The mass exodus of mourners had turned into a bottleneck on University Boulevard, horns honking as waiting limos held up traffic. I recognized the Bentley that had once belonged to my Paw Paw double-parked, smack in the midst of the congestion. Though I couldn’t see his face beyond the tinted glass, I knew Fredrik sat behind the wheel. He was Mother’s part-time driver, a young married man whose wife had a high-powered PR job in the city. He played Mr. Mom when he wasn’t hauling Cissy around on days when she didn’t feel like handling her champagne-hued Lexus or my father’s boat-sized, perfectly preserved Cadillac Brougham that rarely left the garage.
Cissy waved at Fred, giving him a finger—not
the
finger—and letting him know she’d be another minute.

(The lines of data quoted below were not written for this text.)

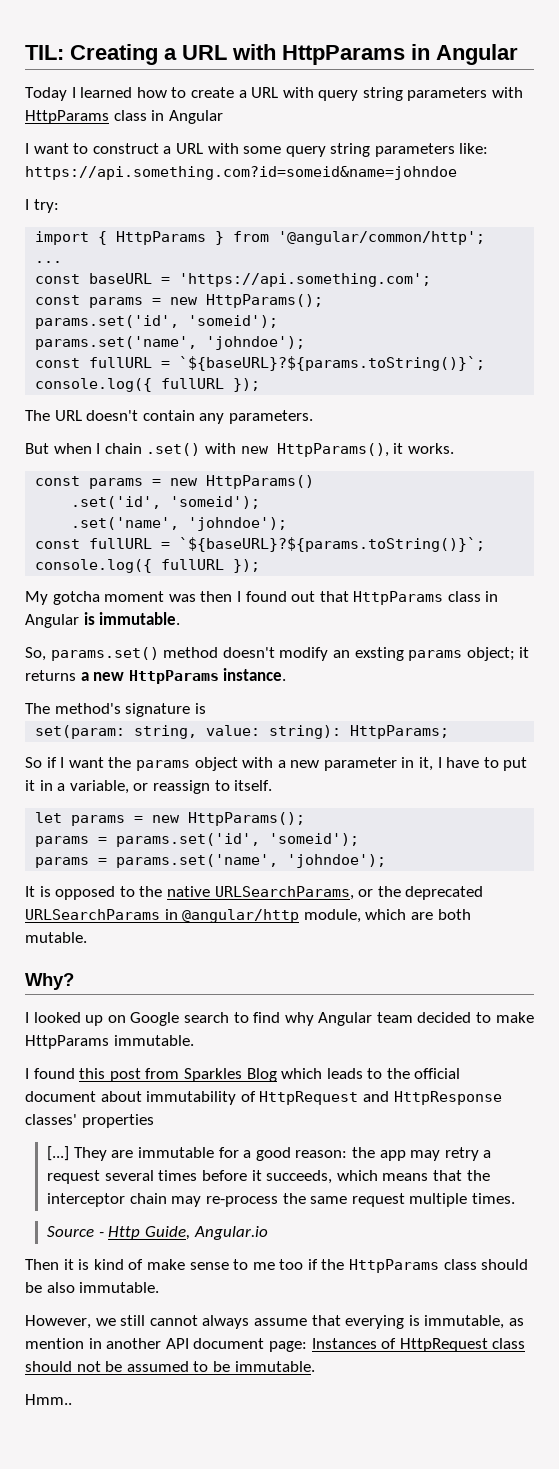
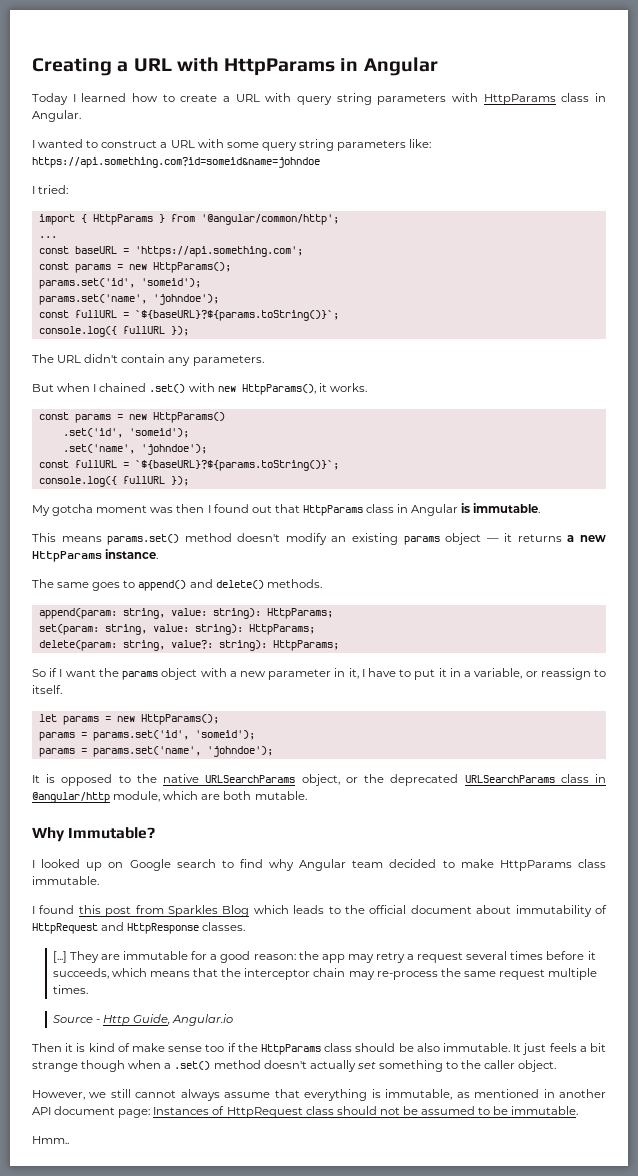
- TIL: Creating a URL with HttpParams in Angular
+ Creating a URL with HttpParams in Angular
- Today I learned how to create a URL with query string parameters with HttpParams class in Angular
- I want to construct a URL with some query string parameters like: https://api.something.com?id=someid&name=johndoe
+ Today I learned how to create a URL with query string parameters with HttpParams class in Angular.
+ I wanted to construct a URL with some query string parameters like: https://api.something.com?id=someid&name=johndoe
- I try:
+ I tried:
- The URL doesn't contain any parameters.
+ The URL didn't contain any parameters.
- But when I chain .set() with new HttpParams(), it works.
+ But when I chained .set() with new HttpParams(), it works.
- So, params.set() method doesn't modify an exsting params object; it returns a new HttpParams instance.
+ This means params.set() method doesn't modify an existing params object — it returns a new HttpParams instance.
- The method's signature is
+ The same goes to append() and delete() methods.
+ append(param: string, value: string): HttpParams;
+ delete(param: string, value?: string): HttpParams;
- It is opposed to the native URLSearchParams, or the deprecated URLSearchParams in @angular/http module, which are both mutable.
+ It is opposed to the native URLSearchParams object, or the deprecated URLSearchParams class in @angular/http module, which are both mutable.
- Why?
+ Why Immutable?
- I looked up on Google search to find why Angular team decided to make HttpParams immutable.
+ I looked up on Google search to find why Angular team decided to make HttpParams class immutable.
- I found this post from Sparkles Blog which leads to the official document about immutability of HttpRequest and HttpResponse classes' properties
+ I found this post from Sparkles Blog which leads to the official document about immutability of HttpRequest and HttpResponse classes.
- Then it is kind of make sense to me too if the HttpParams class should be also immutable.
+ Then it is kind of make sense too if the HttpParams class should be also immutable. It just feels a bit strange though when a .set() method doesn't actually set something to the caller object.
- However, we still cannot always assume that everying is immutable, as mention in another API document page: Instances of HttpRequest class should not be assumed to be immutable.
+ However, we still cannot always assume that everything is immutable, as mentioned in another API document page: Instances of HttpRequest class should not be assumed to be immutable.

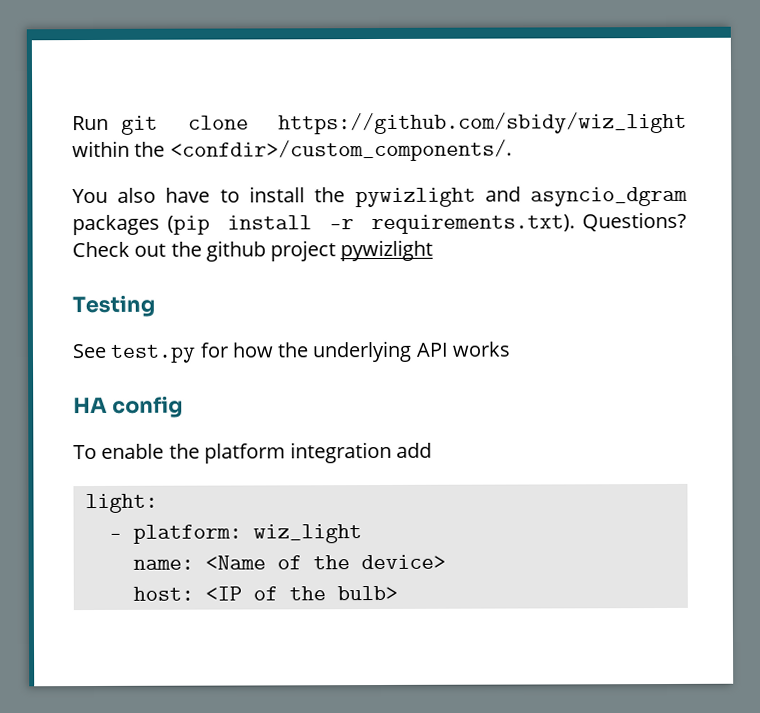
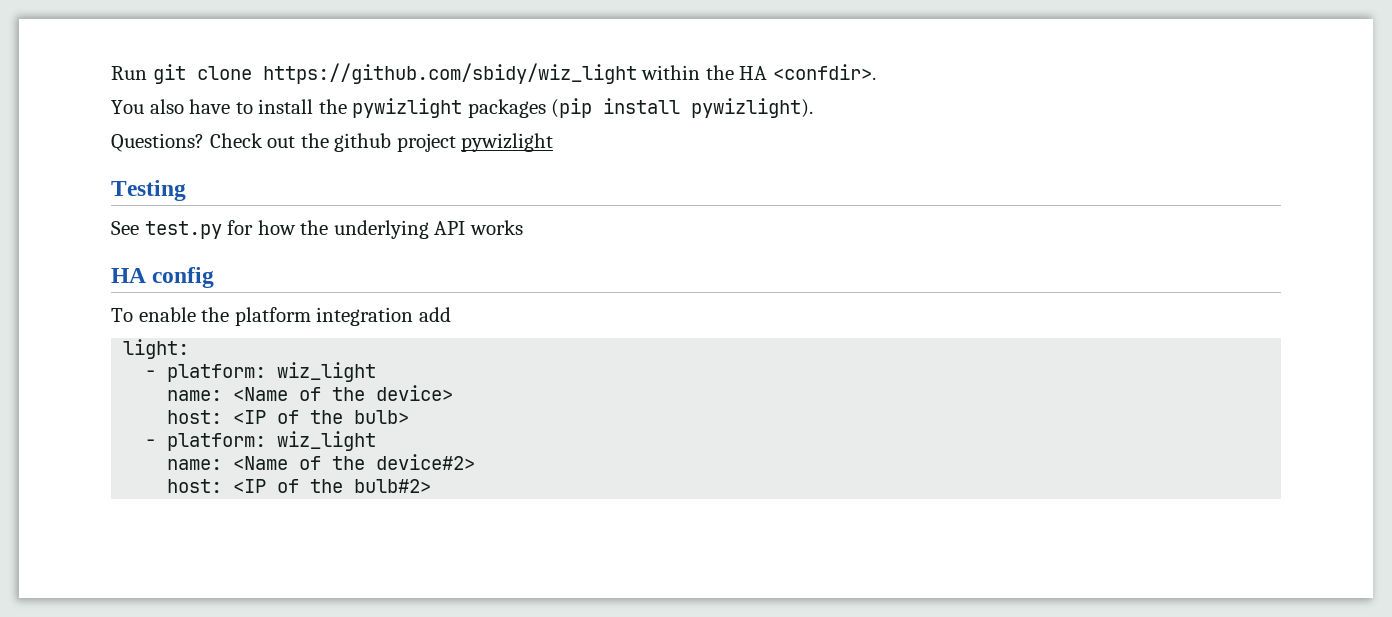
- Run git clone https://github.com/sbidy/wiz_light within the <confdir>/custom_components/.
+ Run git clone https://github.com/sbidy/wiz_light within the HA <confdir>.
- You also have to install the pywizlight and asyncio_dgram packages (pip install -r requirements.txt). Questions?
+ You also have to install the pywizlight packages (pip install pywizlight).
+ Questions?
  host: <IP of the bulb>
+ - platform: wiz_light
+ name: <Name of the device#2>
+ host: <IP of the bulb#2>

“Well, I guess this is where I exit stage left,” I said and summoned a smile, squeezing her hand, proud of her for having made no cracks whatsoever about my unfashionable dress, lack of pantyhose, missing slip, or bad hair.
I was proud of myself, too, for surviving the long morning and all the memories it had dredged up, for lending my mother support when she’d needed it, and for avoiding any public arguments. It was definitely one for the books.
“I’m parked in the lot off Vassar,” I told her, as I untangled our fingers, though she seemed reluctant to let go. “I think I’ll grab a bite somewhere and then head home.”
I’d promised myself a stop at Bubba’s at Snider Plaza before I drove back to North Dallas. I had my mind set on slipping into one of their old-fashioned booths and clogging my arteries with their legendary fried chicken and mashed potatoes. I might’ve invited Cissy along, but I knew how much she liked getting her fingers greasy. (About as much as she liked watching NASCAR or shopping at the Dollar Tree. Ha!)
“I’m really sorry about Bebe.” I breathed the words against her hair as I leaned in for a hug, inhaling the cloud of Joy that always clung to her. Then I pulled away. “I’ll see you later, okay? You call if you need me.”